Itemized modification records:
+ + + + +

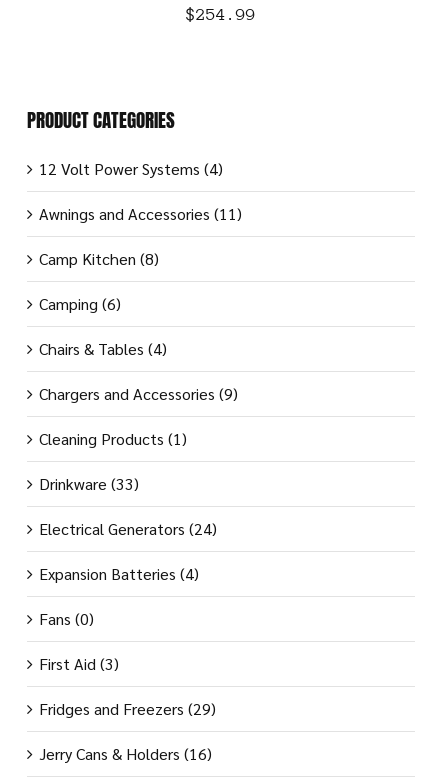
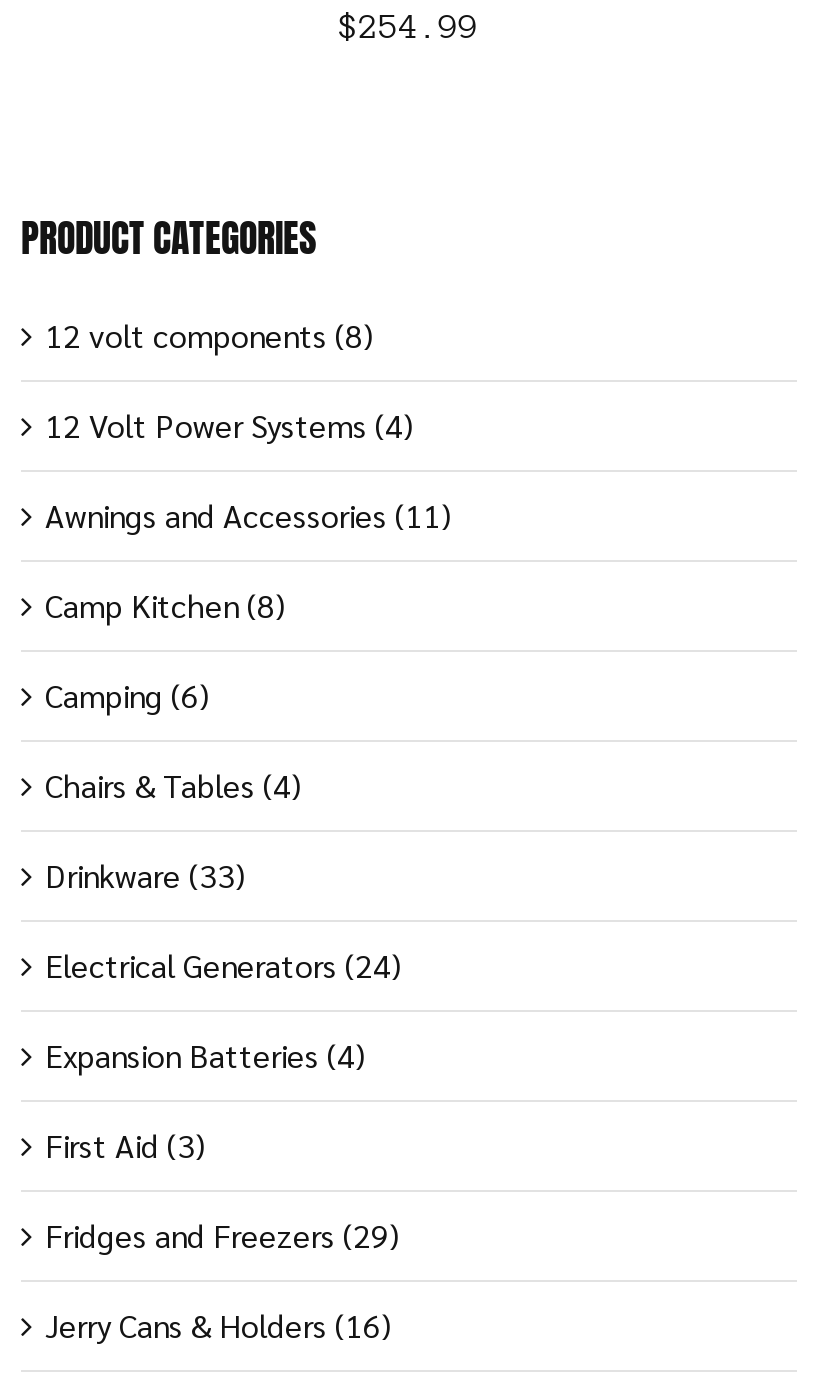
+ 12 volt components (8)

moved down: 12 Volt Power Systems (4) | Awnings and Accessories (11) | Camp Kitchen (8) | Camping (6) | Chairs & Tables (4)

- Chargers and Accessories (9)
- Cleaning Products (1)

- Fans (0)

+ + + + +

• Exercise requirements
What is needed is an exact copy of the records above, with no pictures in it.

• Task solution
+ 12 volt components (8)

moved down: 12 Volt Power Systems (4) | Awnings and Accessories (11) | Camp Kitchen (8) | Camping (6) | Chairs & Tables (4)

- Chargers and Accessories (9)
- Cleaning Products (1)

- Fans (0)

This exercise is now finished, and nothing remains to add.